Setelah lima hari, mereka dipaksa berjalan ke penjara Changi dan kemudian ke kamp-kamp tahanan yang harus mereka buat sendiri dari hutan belantara. Mr. Jennings mengatakan dia menghabiskan waktunya untuk membangun jembatan dan menerima perawatan untuk sakit-sakitnya. Diperkirakan 12.000 hingga 16.000 tawanan perang mati selama pembangunan kereta api. Banyak tawanan sipil juga tewas.
Mr. Jennings mengetahui tentang penyerahan Jepang pada Agustus 1945 dari selebaran yang dijatuhkan di kamp tahanan yang bertuliskan, “Kepada Semua Tawanan Perang Sekutu: Pasukan Jepang Telah Menyerah Tanpa Syarat dan Perang Telah Berakhir.”
Dia tiba di rumah pada bulan Oktober dan, dua bulan kemudian, menikahi pacarnya, Mary. Tiga hari kemudian, dia merayakan Natal pertamanya dengan keluarganya dalam enam tahun.
Pada tahun 1954, Pierre Boulle, seorang mantan prajurit dan agen rahasia Prancis yang telah bertugas di Tiongkok, Burma, dan Indocina, menerbitkan “The Bridge Over the River Kwai,” sebuah novel tentang pembangunan jembatan oleh tawanan sekutu. Novel tersebut diangkat menjadi film pada tahun 1957 dengan bintang Alec Guinness, sebagai kolonel yang mengalami sihir pikir di tahanan perang Jepang, dan William Holden, sebagai komandan Angkatan Laut Amerika yang melarikan diri dari kamp dan bergabung dalam misi komando untuk menghancurkan jembatan. Film tersebut, disutradarai oleh David Lean, memenangkan tujuh Oscar, termasuk untuk film terbaik.
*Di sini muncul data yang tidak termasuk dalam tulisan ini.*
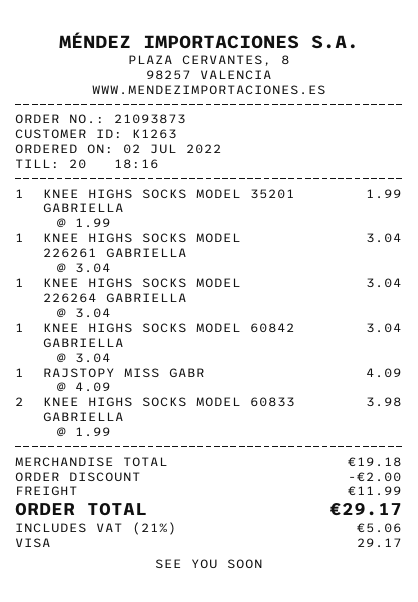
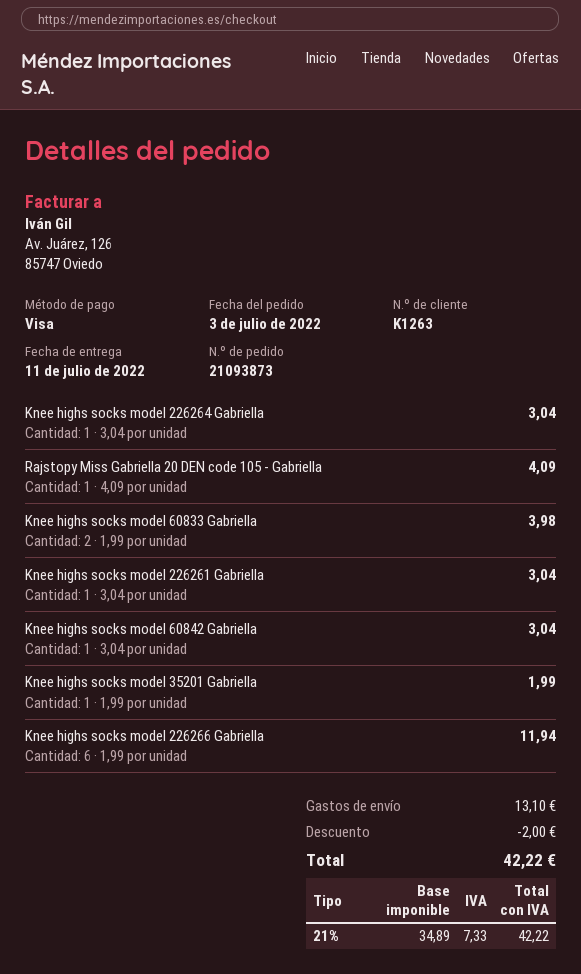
order date: 2022-07-02 -> 2022-07-03
Knee highs socks model 226266 Gabriella: none -> 6 x 1.99 = 11.94
shipping: 11.99 -> 13.10
tax: 21% = 5.06 -> 21% = 7.33
total: 29.17 -> 42.22

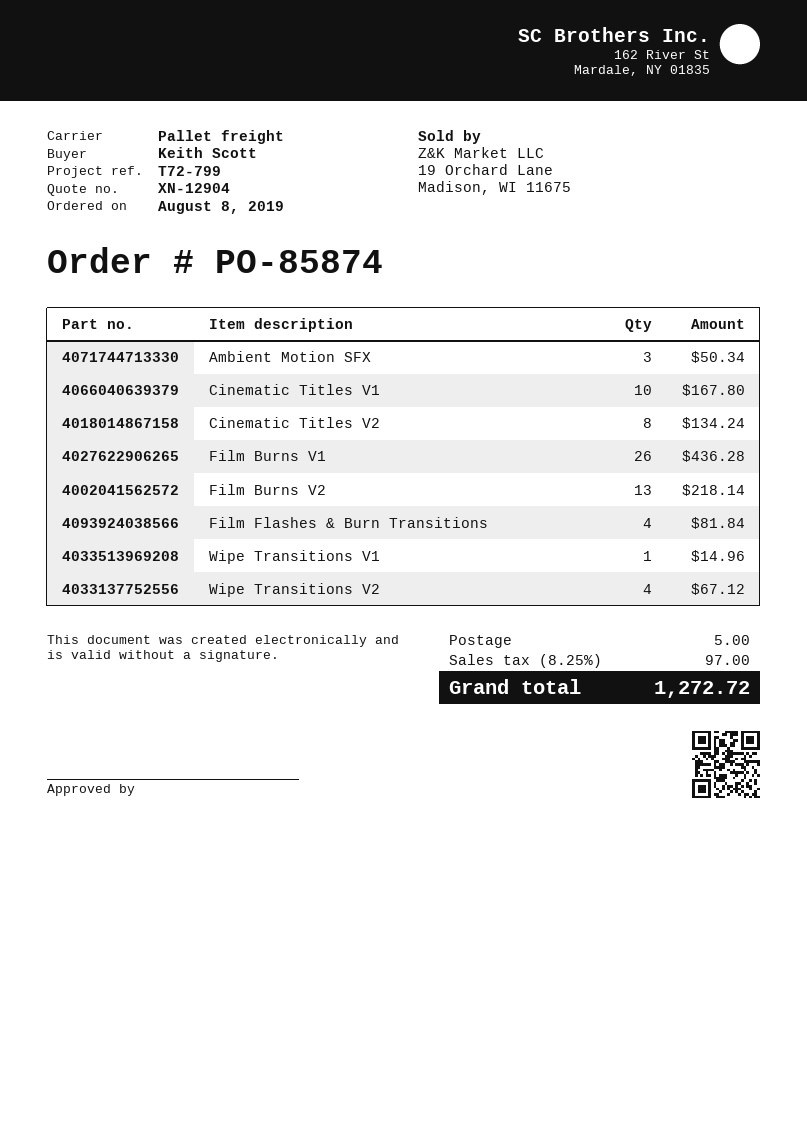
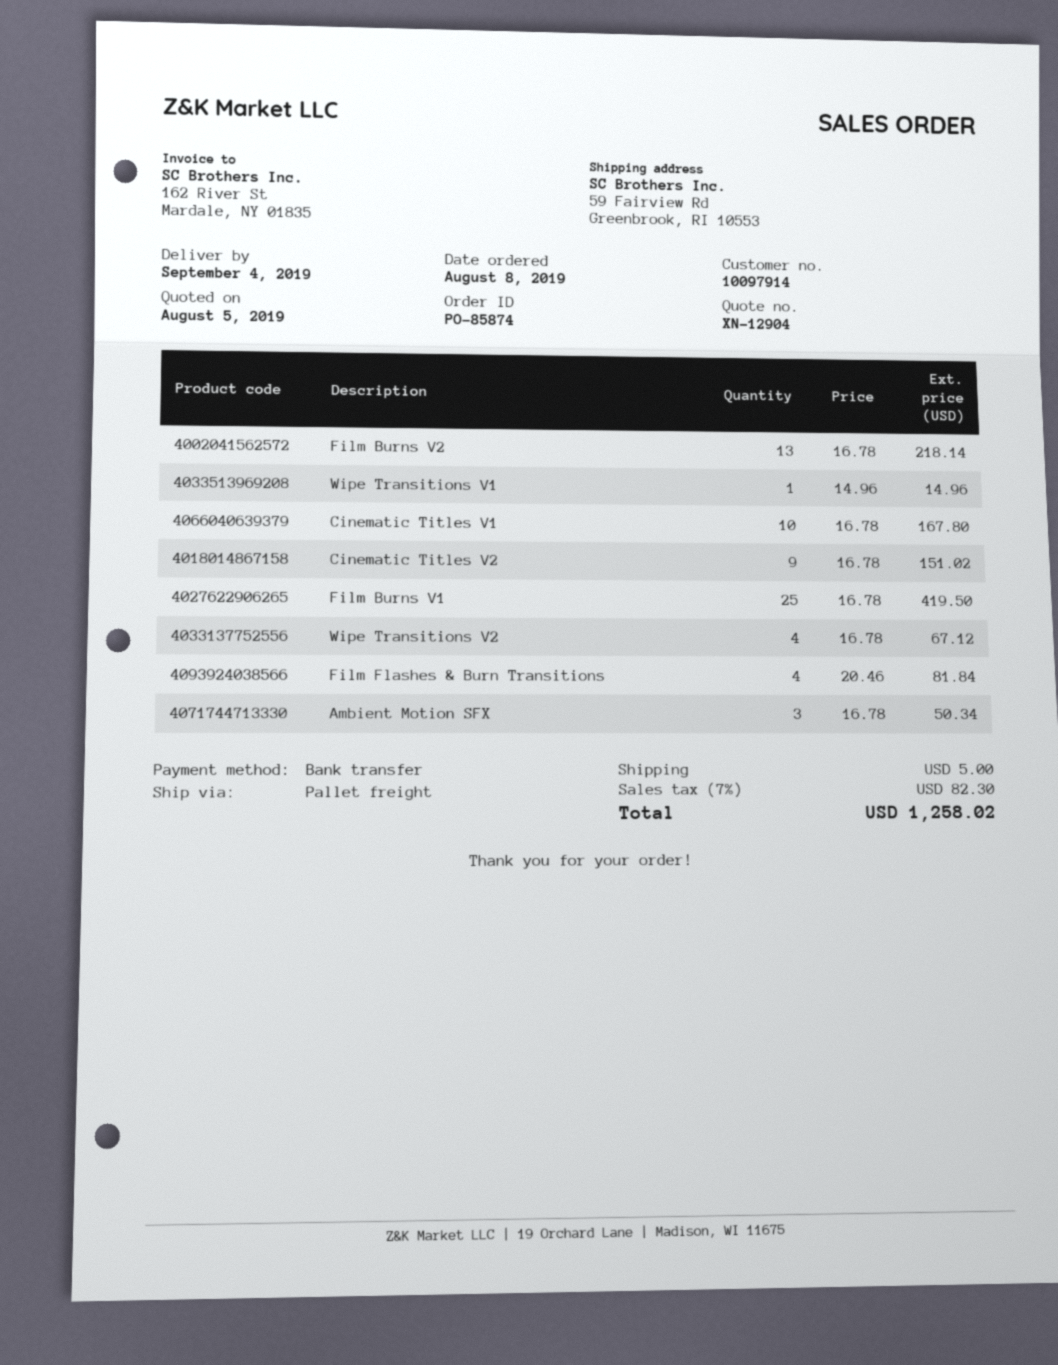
Cinematic Titles V2: 8 for 134.24 -> 9 for 151.02
Film Burns V1: 26 for 436.28 -> 25 for 419.50
tax: 8.25% = 97.00 -> 7% = 82.30
total: 1272.72 -> 1258.02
Informasi lengkap tentang selain anak perempuan Mr. Jennings tidak tersedia.
Mr. Jennings menulis memoarnya pada awal tahun 1990-an, meskipun tidak akan diterbitkan hingga bertahun-tahun kemudian. Dia melakukan beberapa perjalanan kembali ke Singapura dan Thailand.
Salah satunya, pada tahun 2012, dibayarkan oleh Lotre Nasional Inggris, yang menghasilkan iklan TV yang menampilkan Mr. Jennings untuk kampanye yang disebut “Life Changing.”
Dalam wawancara untuk Lotre Nasional, Mr. Jennings mengatakan bahwa Thailand yang dikunjunginya “benar-benar berbeda” dari yang dia ingat. “Jadi mimpi lama itu memudar, tahu-tahu saya cukup terkejut dan lega,” katanya. “Tempatnya sekarang menjadi area wisata yang bagus.”